Russell Wilson cooked on Sunday with some help from his secret ingredient: The haters


Russell Wilson is a Super Bowl-winning quarterback who has played in over 200 NFL games, but you wouldn’t know it from the reaction to Mike Tomlin starting Wilson over Justin Fields.

Fields, who was leading the league in throws short of the sticks at 72%, has had an unprecedented amount of online support since he was drafted. Many Steelers fans were unhappy with the change despite Pittsburgh’s offense throwing for under 140 yards in four of the first six games, the most such games in the NFL.

Here were some headlines before Wilson’s Steelers debut in Week 7:

Behind the Steel Curtain: Mike Tomlin is set to give the veteran quarterback the keys to the offense, but are we sure the veteran isn’t cooked?

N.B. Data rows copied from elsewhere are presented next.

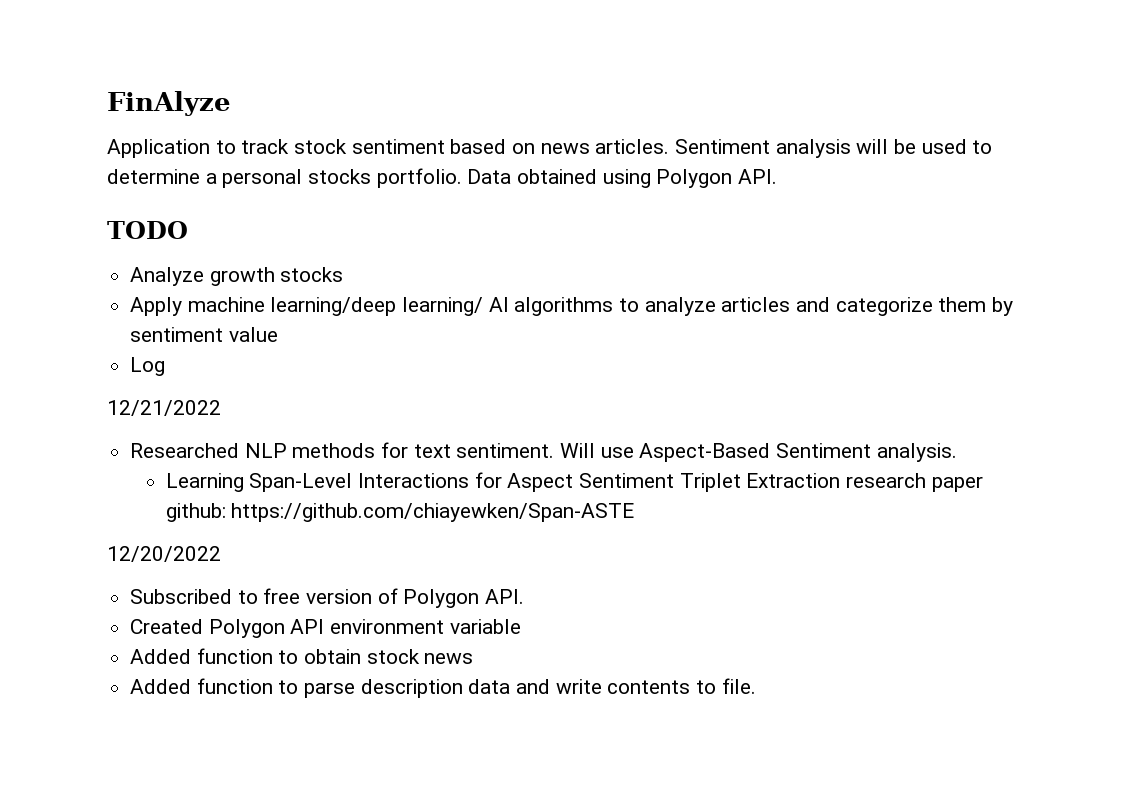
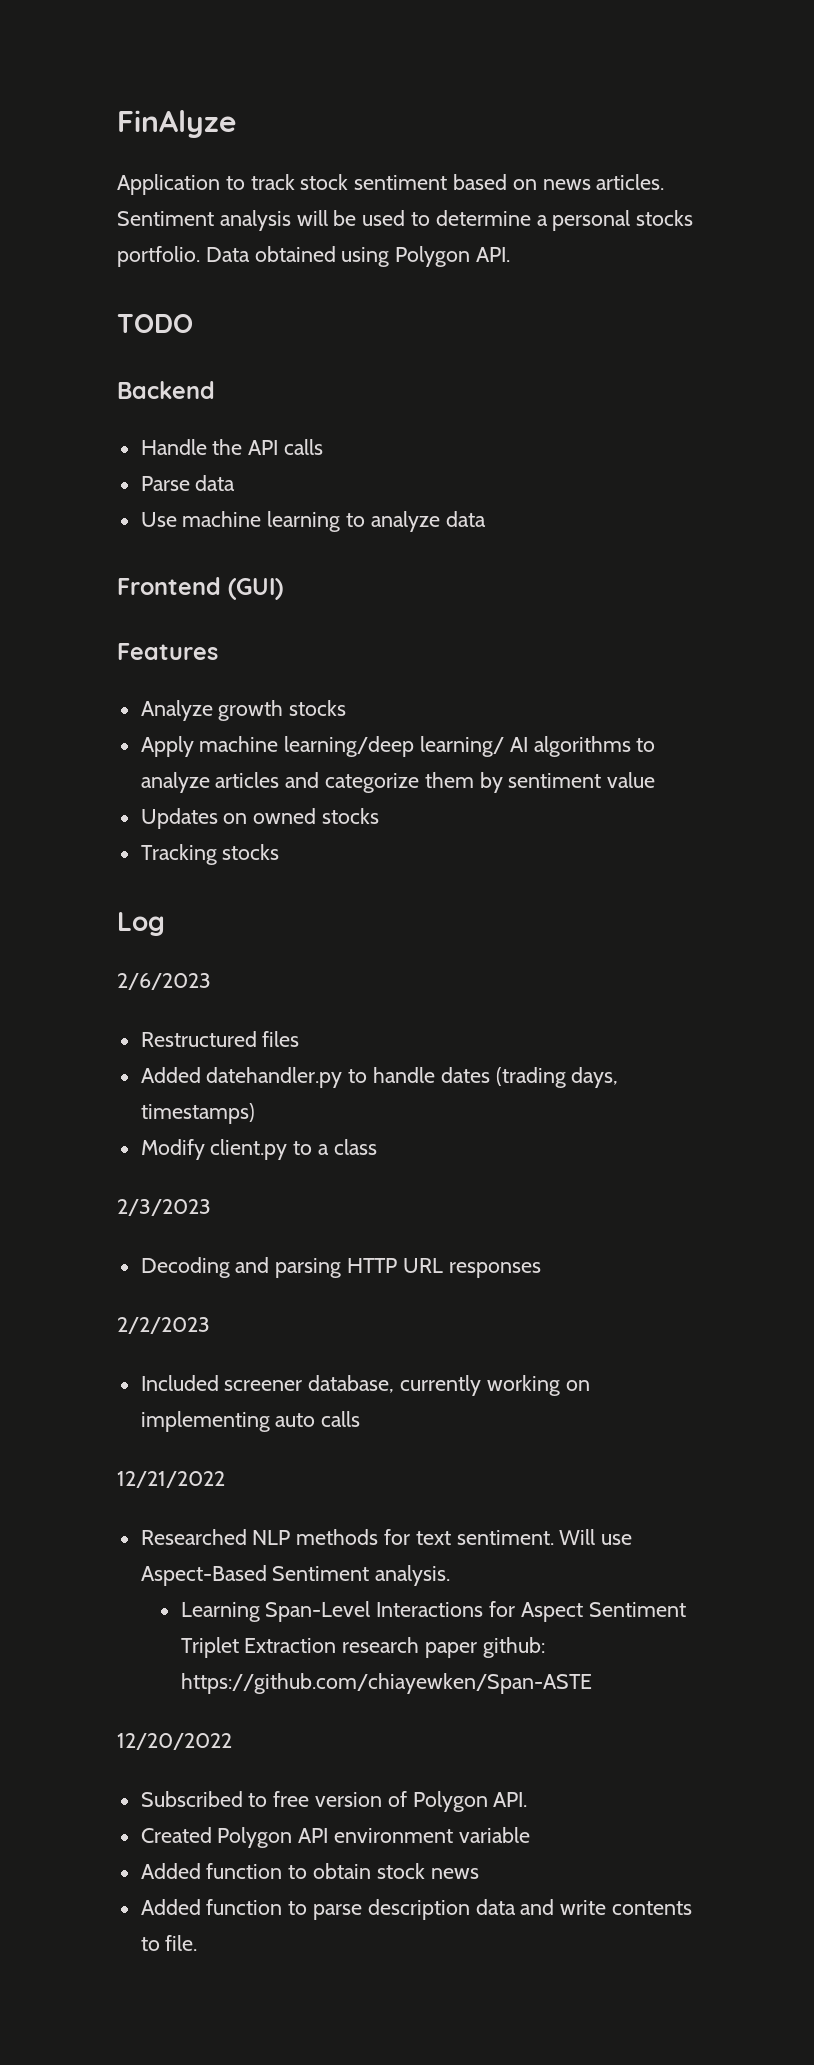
+ Backend
+ Handle the API calls
+ Parse data
+ Use machine learning to analyze data
+ Frontend (GUI)
+ Features
+ Updates on owned stocks
+ Tracking stocks
  Log
+ 2/6/2023
+ Restructured files
+ Added datehandler.py to handle dates (trading days, timestamps)
+ Modify client.py to a class
+ 2/3/2023
+ Decoding and parsing HTTP URL responses
+ 2/2/2023
+ Included screener database, currently working on implementing auto calls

Steelers Depot: For Mike Tomlin’s sake, Russell Wilson better be great

And one Steelers fan summed up the most popular argument being made to stick with Fields, even by those who have spent years laughing off anyone who brings up “QB Winz”:

“I see a 4-2 record with Fields, I don’t think they should switch out right now,” Jeff Allen, a Steelers fan from Bulls Gap, Tenn, said.

Even Albert Breer chimed in with a report that “a ton of Steelers don’t want Wilson to start”.

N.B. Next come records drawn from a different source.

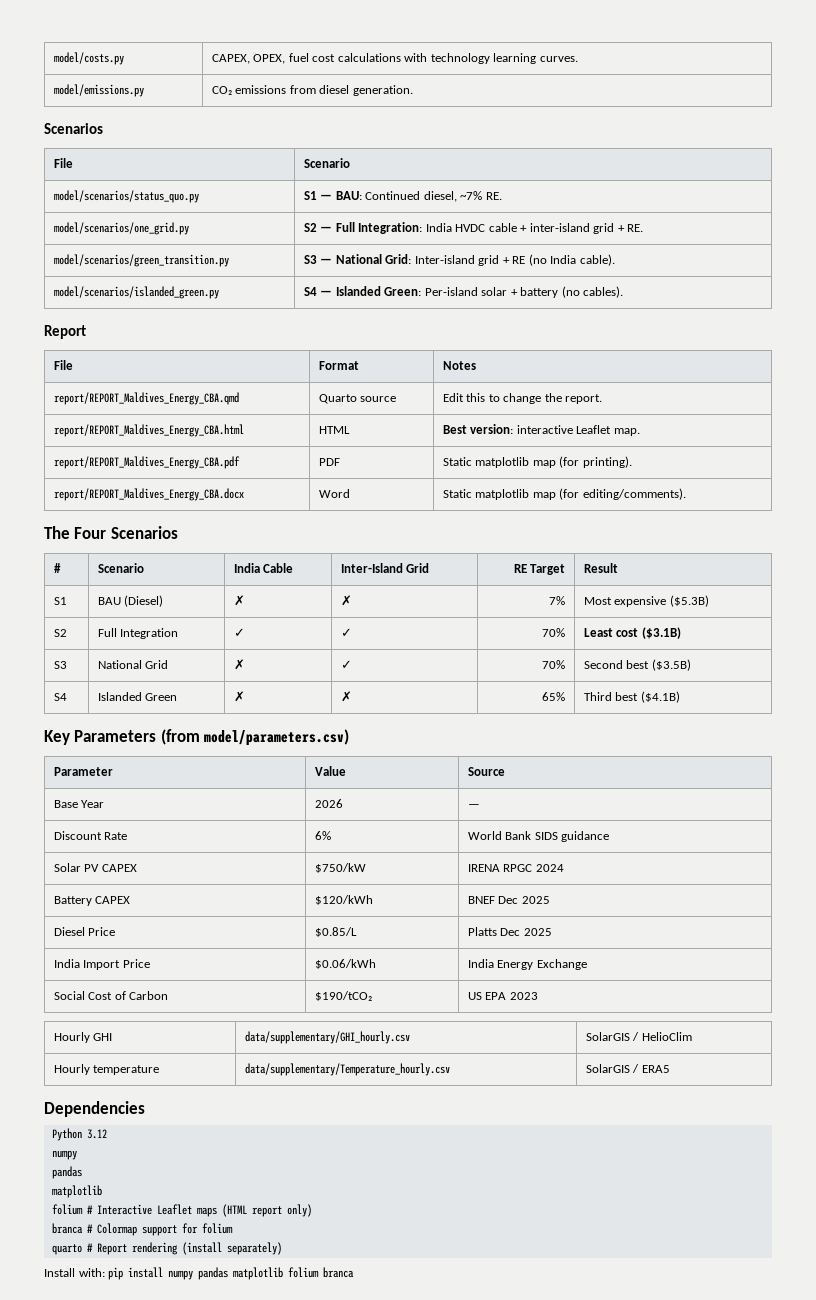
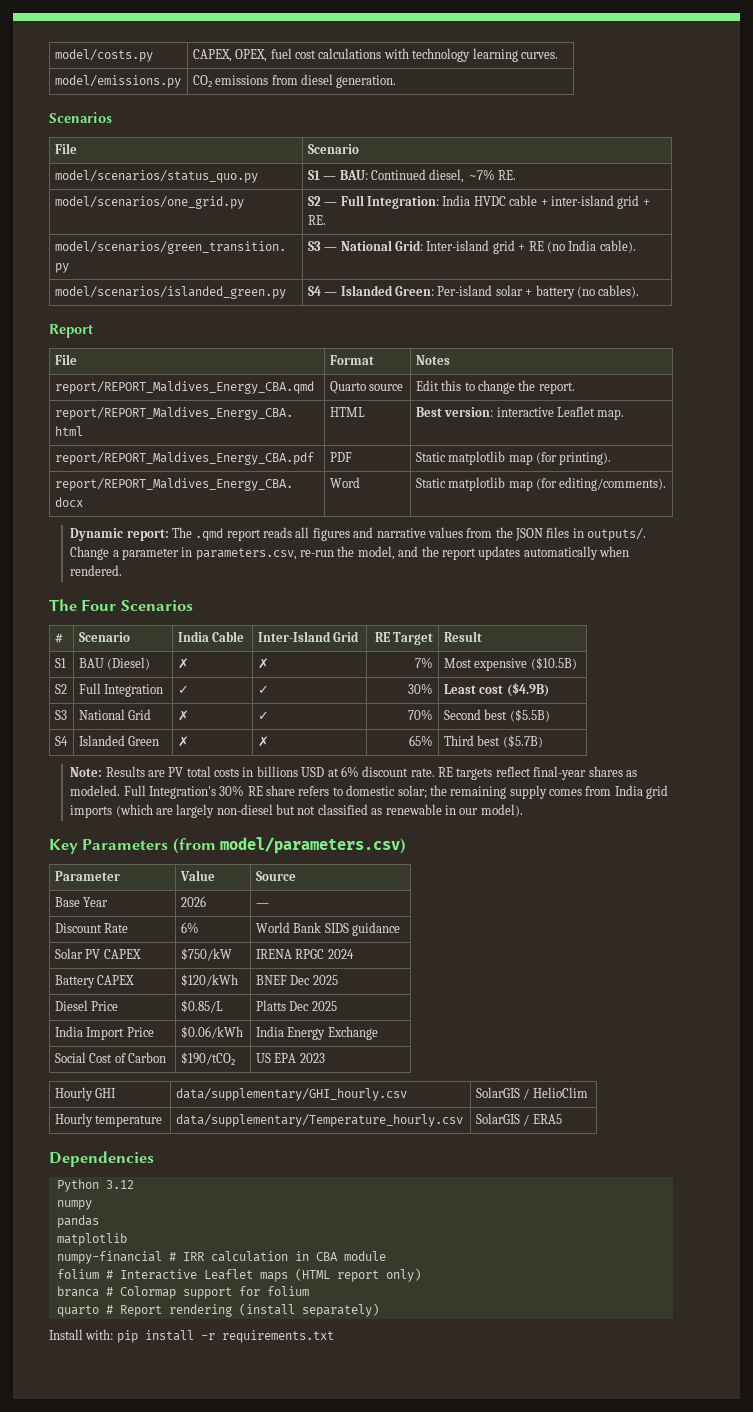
+ Dynamic report: The .qmd report reads all figures and narrative values from the JSON files in outputs/. Change a parameter in parameters.csv, re-run the model, and the report updates automatically when rendered.
- S1 | BAU (Diesel) | ✗ | ✗ | 7% | Most expensive ($5.3B)
+ S1 | BAU (Diesel) | ✗ | ✗ | 7% | Most expensive ($10.5B)
- S2 | Full Integration | ✓ | ✓ | 70% | Least cost ($3.1B)
+ S2 | Full Integration | ✓ | ✓ | 30% | Least cost ($4.9B)
- S3 | National Grid | ✗ | ✓ | 70% | Second best ($3.5B)
+ S3 | National Grid | ✗ | ✓ | 70% | Second best ($5.5B)
- S4 | Islanded Green | ✗ | ✗ | 65% | Third best ($4.1B)
+ S4 | Islanded Green | ✗ | ✗ | 65% | Third best ($5.7B)
+ Note: Results are PV total costs in billions USD at 6% discount rate. RE targets reflect final-year shares as modeled. Full Integration's 30% RE share refers to domestic solar; the remaining supply comes from India grid imports (which are largely non-diesel but not classified as renewable in our model).
+ numpy-financial # IRR calculation in CBA module
- Install with: pip install numpy pandas matplotlib folium branca
+ Install with: pip install -r requirements.txt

It’s a strange situation in which one quarterback has an unprecedented amount of hate for a potential Hall of Famer and the other has an unprecedented amount of support for someone who said himself last week that he didn’t play well enough to keep the job.

One 37-15 win later with a season-high for total yards, Wilson is winning fans over for the second time in his career.

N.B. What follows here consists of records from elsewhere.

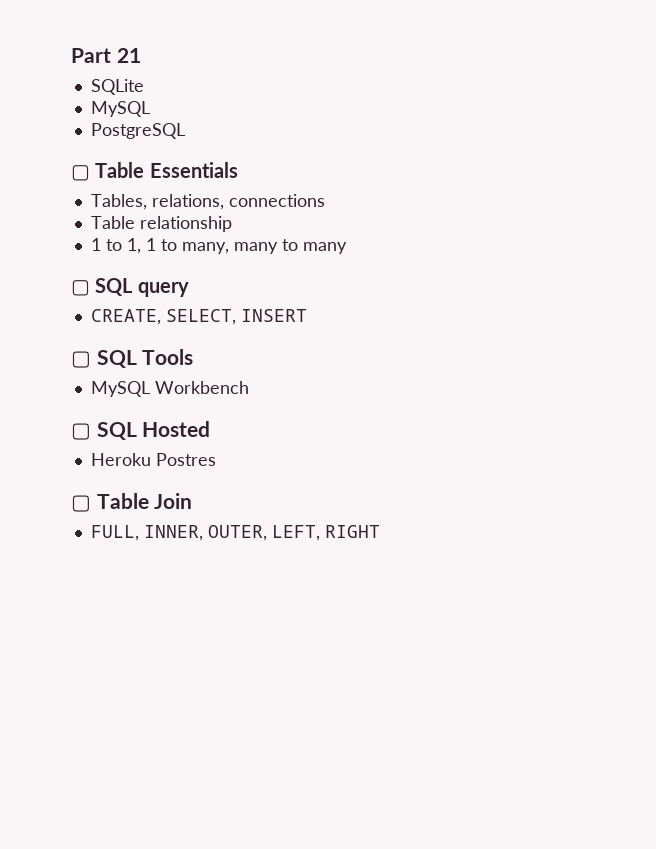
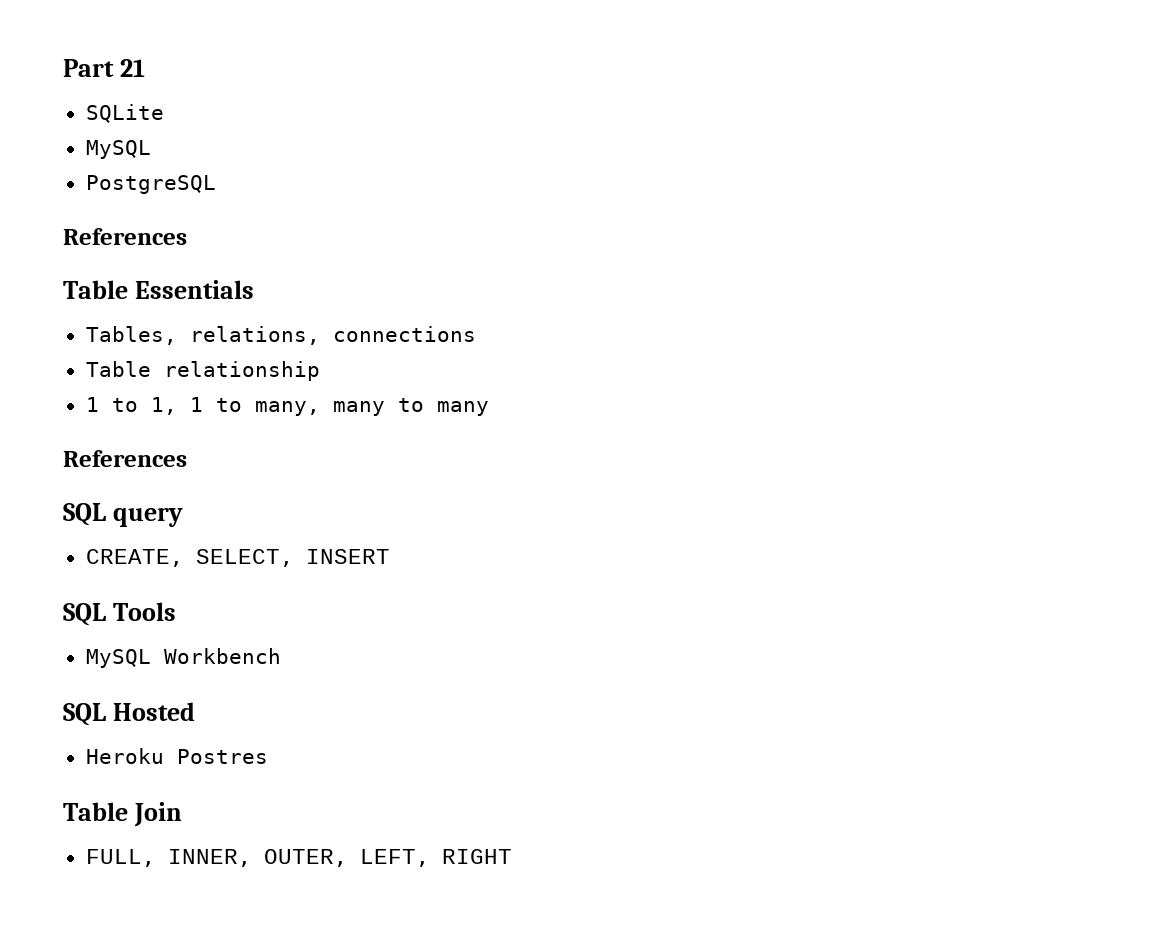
  PostgreSQL
- ▢ Table Essentials
+ References
+ Table Essentials
  1 to 1, 1 to many, many to many
- ▢ SQL query
+ References
+ SQL query
- ▢ SQL Tools
+ SQL Tools
- ▢ SQL Hosted
+ SQL Hosted
- ▢ Table Join
+ Table Join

Russell Wilson’s first start in 10 months

Expecting to rebuild his career in Pittsburgh, Wilson suffered a calf injury in training camp that cost him three weeks of practice, so Week 7 was in many ways his preseason debut. Playing to boos in front of a home crowd, Wilson was given no grace in a shaky first half against the Jets, his first football action since his last game with the Broncos in December.

A few (admittedly ugly) throws and three first quarter punts by the Steelers later, anyone who was against the change was all the more happy to scream from the rooftops that they were right and Mike Tomlin — the respected head coach — was obviously wrong.

What a difference the rust makes.

The Steelers scored on each of their last five drives, including four touchdowns and three drives of 75+ yards. Wilson was 2-of-6 for 19 yards in the first quarter, but then went 18-of-23 for 245 yards and 2 touchdowns the rest of the way.

Yet it was a performance that very few people claimed they wanted to see before the game other than Tomlin, Wilson, and Justin Fields. After the game, the tune had changed considerably from “Tomlin is hurting the Steelers with this move”…

To “Of course Wilson gives the Steelers a better chance to win, we always knew that”.

The media changed tunes faster than Tomlin changed quarterbacks, all because of an undeniable performance by Wilson that was easy to see coming if not for the fact that the veteran was Wilson and the other option was Fields. If the other option was Zach Wilson, Mac Jones, or Trey Lance — or even if the other option was still Kenny Pickett — there would have been no dropped jaws.

Fields is protecting the ball like he never has before and the Steelers went 4-2 in his starts. But a year ago Pickett threw only 4 interceptions in 12 starts and Pittsburgh went 7-5 in those games en route to making the playoffs, and nobody thought that Pickett should continue to start for an NFL team.

If the Steelers had Wilson last season, would they have even traded for Fields?

Russell Wilson analytics

In his first start of the season, Wilson posted +0.24 EPA per dropback, which is tied for the 41st-best single game performance of the season. He did this while being under pressure on 42% of his dropbacks and without having played in a game for 10 months, which is exactly why teams covet the experience they get from veterans like Joe Flacco, Andy Dalton, and Wilson. Even if those names don’t inspire as much confidence as they did in their primes, the Colts, Panthers, and Steelers were grateful to have second options that know how to prepare for Sundays.

The Steelers were also able to finally run plays from under center again: Wilson was under center on 41 of 66 snaps and on play action passes from under center, Wilson went 8-of-9 for 150 yards; per Next Gen Stats, that’s the most yards by a Steelers quarterback off of play action since at least 2016. Wilson’s total of 264 passing yards is the most ever by a QB in his Steelers debut.

This was the game that Steelers fans needed, from the quarterback who few of them would admit they wanted.

But being overlooked, and at times ridiculed, is something that Wilson has dealt with in his career before. It has never deterred him. If anything, doubt was the missing ingredient Wilson needed to motivate him.